* _TASK BRIEF_:
Copy the records below exactly as they stand. Leave out the pictures.

[Revision tracking records]
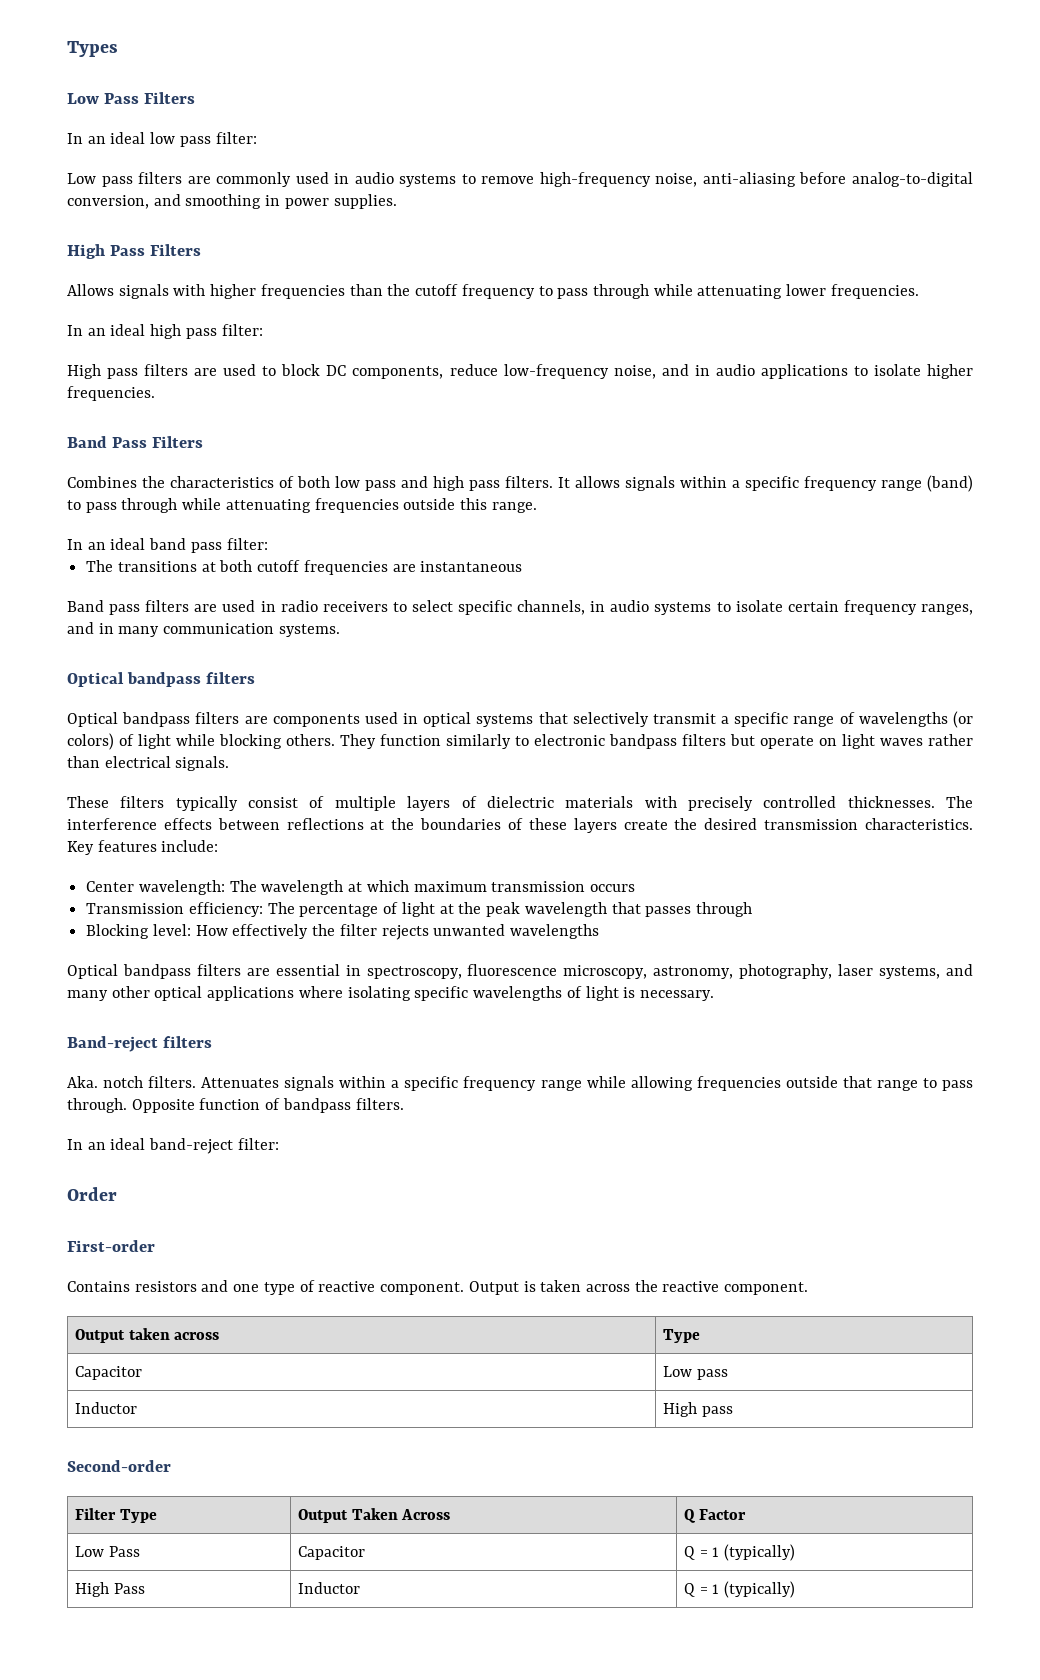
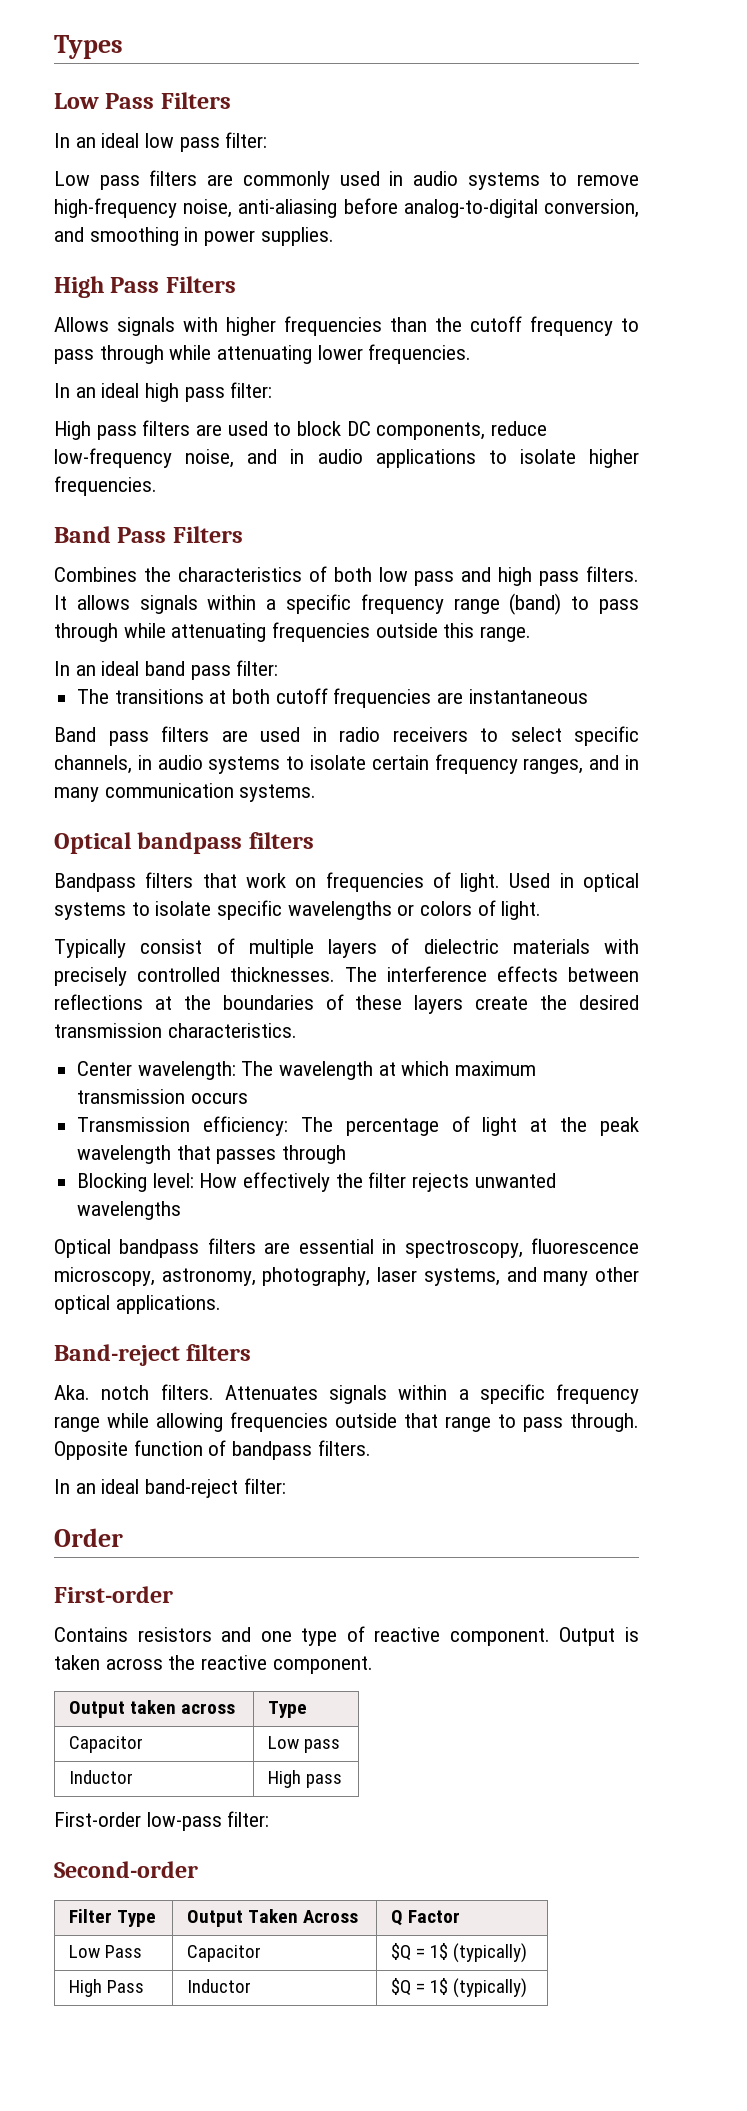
- Optical bandpass filters are components used in optical systems that selectively transmit a specific range of wavelengths (or colors) of light while blocking others. They function similarly to electronic bandpass filters but operate on light waves rather than electrical signals.
- These filters typically consist of multiple layers of dielectric materials with precisely controlled thicknesses.
+ Bandpass filters that work on frequencies of light. Used in optical systems to isolate specific wavelengths or colors of light.
+ Typically consist of multiple layers of dielectric materials with precisely controlled thicknesses.
- Key features include:
- Optical bandpass filters are essential in spectroscopy, fluorescence microscopy, astronomy, photography, laser systems, and many other optical applications where isolating specific wavelengths of light is necessary.
+ Optical bandpass filters are essential in spectroscopy, fluorescence microscopy, astronomy, photography, laser systems, and many other optical applications.
+ First-order low-pass filter:
- Low Pass | Capacitor | Q = 1 (typically)
+ Low Pass | Capacitor | $Q = 1$ (typically)
- High Pass | Inductor | Q = 1 (typically)
+ High Pass | Inductor | $Q = 1$ (typically)

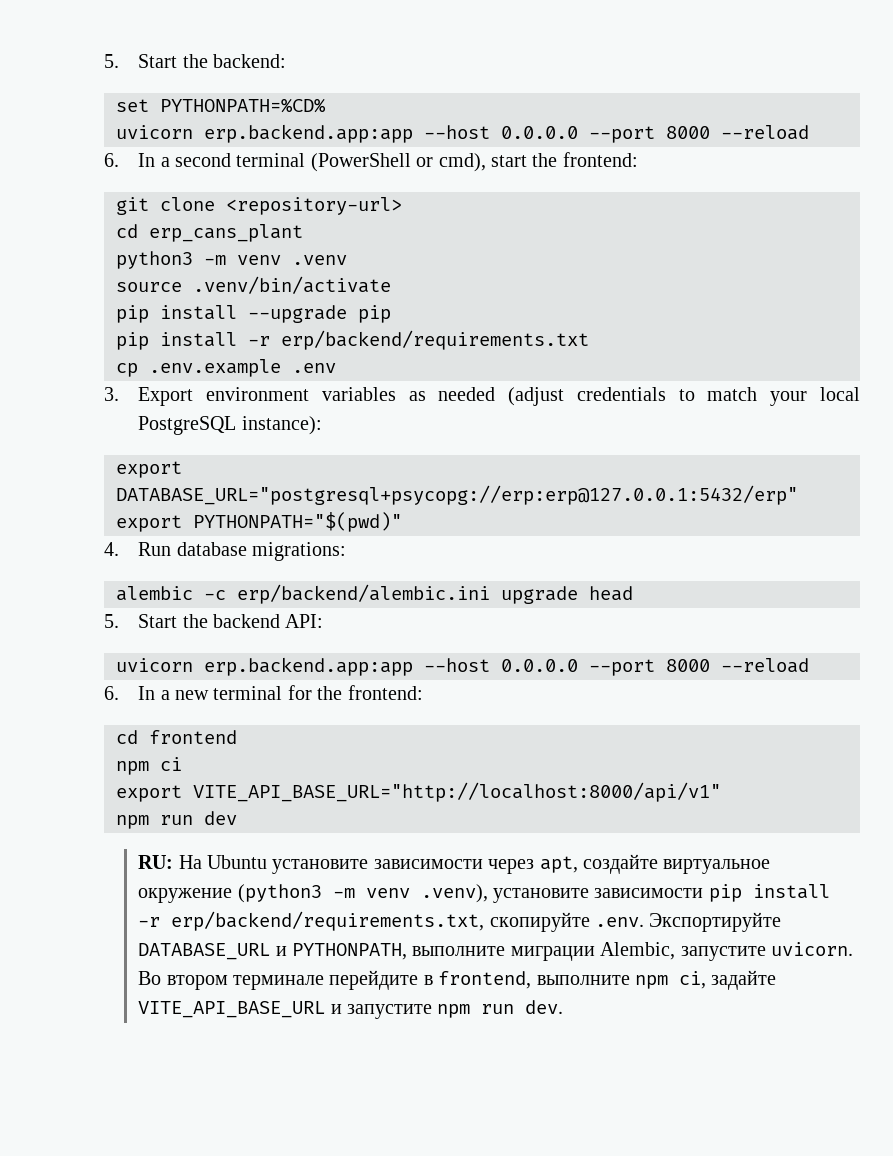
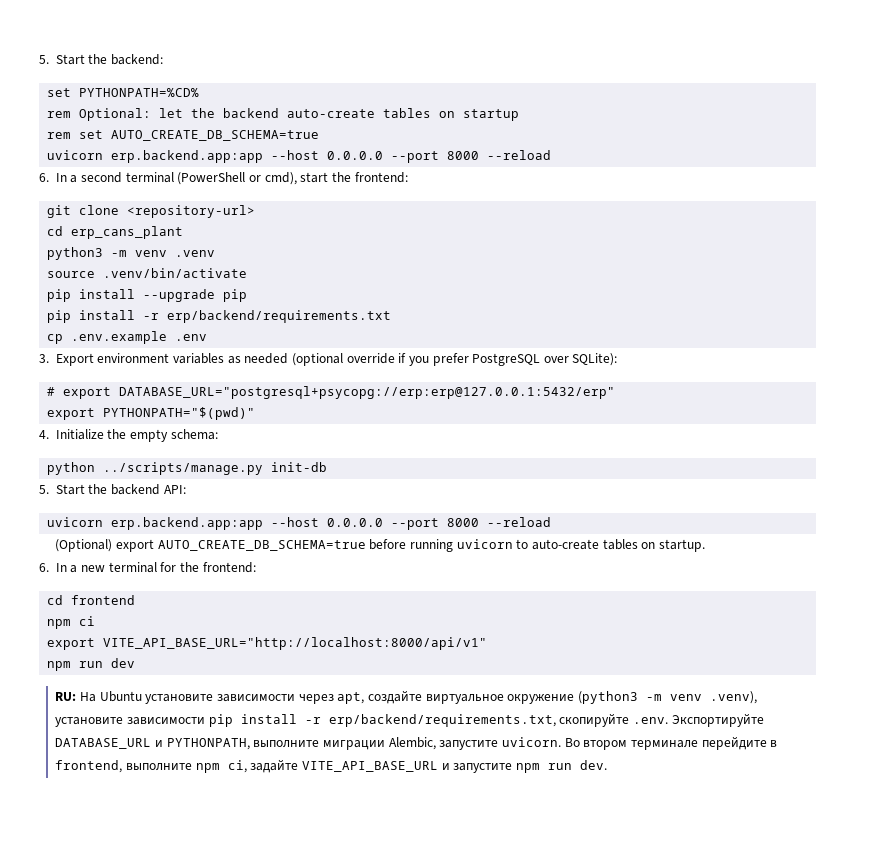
+ rem Optional: let the backend auto-create tables on startup
+ rem set AUTO_CREATE_DB_SCHEMA=true
- 3. Export environment variables as needed (adjust credentials to match your local PostgreSQL instance):
- export DATABASE_URL="postgresql+psycopg://erp:erp@127.0.0.1:5432/erp"
+ 3. Export environment variables as needed (optional override if you prefer PostgreSQL over SQLite):
+ # export DATABASE_URL="postgresql+psycopg://erp:erp@127.0.0.1:5432/erp"
- 4. Run database migrations:
- alembic -c erp/backend/alembic.ini upgrade head
+ 4. Initialize the empty schema:
+ python ../scripts/manage.py init-db
+ (Optional) export AUTO_CREATE_DB_SCHEMA=true before running uvicorn to auto-create tables on startup.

* _EXPECTED ANSWER_:
- Optical bandpass filters are components used in optical systems that selectively transmit a specific range of wavelengths (or colors) of light while blocking others. They function similarly to electronic bandpass filters but operate on light waves rather than electrical signals.
- These filters typically consist of multiple layers of dielectric materials with precisely controlled thicknesses.
+ Bandpass filters that work on frequencies of light. Used in optical systems to isolate specific wavelengths or colors of light.
+ Typically consist of multiple layers of dielectric materials with precisely controlled thicknesses.
- Key features include:
- Optical bandpass filters are essential in spectroscopy, fluorescence microscopy, astronomy, photography, laser systems, and many other optical applications where isolating specific wavelengths of light is necessary.
+ Optical bandpass filters are essential in spectroscopy, fluorescence microscopy, astronomy, photography, laser systems, and many other optical applications.
+ First-order low-pass filter:
- Low Pass | Capacitor | Q = 1 (typically)
+ Low Pass | Capacitor | $Q = 1$ (typically)
- High Pass | Inductor | Q = 1 (typically)
+ High Pass | Inductor | $Q = 1$ (typically)

+ rem Optional: let the backend auto-create tables on startup
+ rem set AUTO_CREATE_DB_SCHEMA=true
- 3. Export environment variables as needed (adjust credentials to match your local PostgreSQL instance):
- export DATABASE_URL="postgresql+psycopg://erp:erp@127.0.0.1:5432/erp"
+ 3. Export environment variables as needed (optional override if you prefer PostgreSQL over SQLite):
+ # export DATABASE_URL="postgresql+psycopg://erp:erp@127.0.0.1:5432/erp"
- 4. Run database migrations:
- alembic -c erp/backend/alembic.ini upgrade head
+ 4. Initialize the empty schema:
+ python ../scripts/manage.py init-db
+ (Optional) export AUTO_CREATE_DB_SCHEMA=true before running uvicorn to auto-create tables on startup.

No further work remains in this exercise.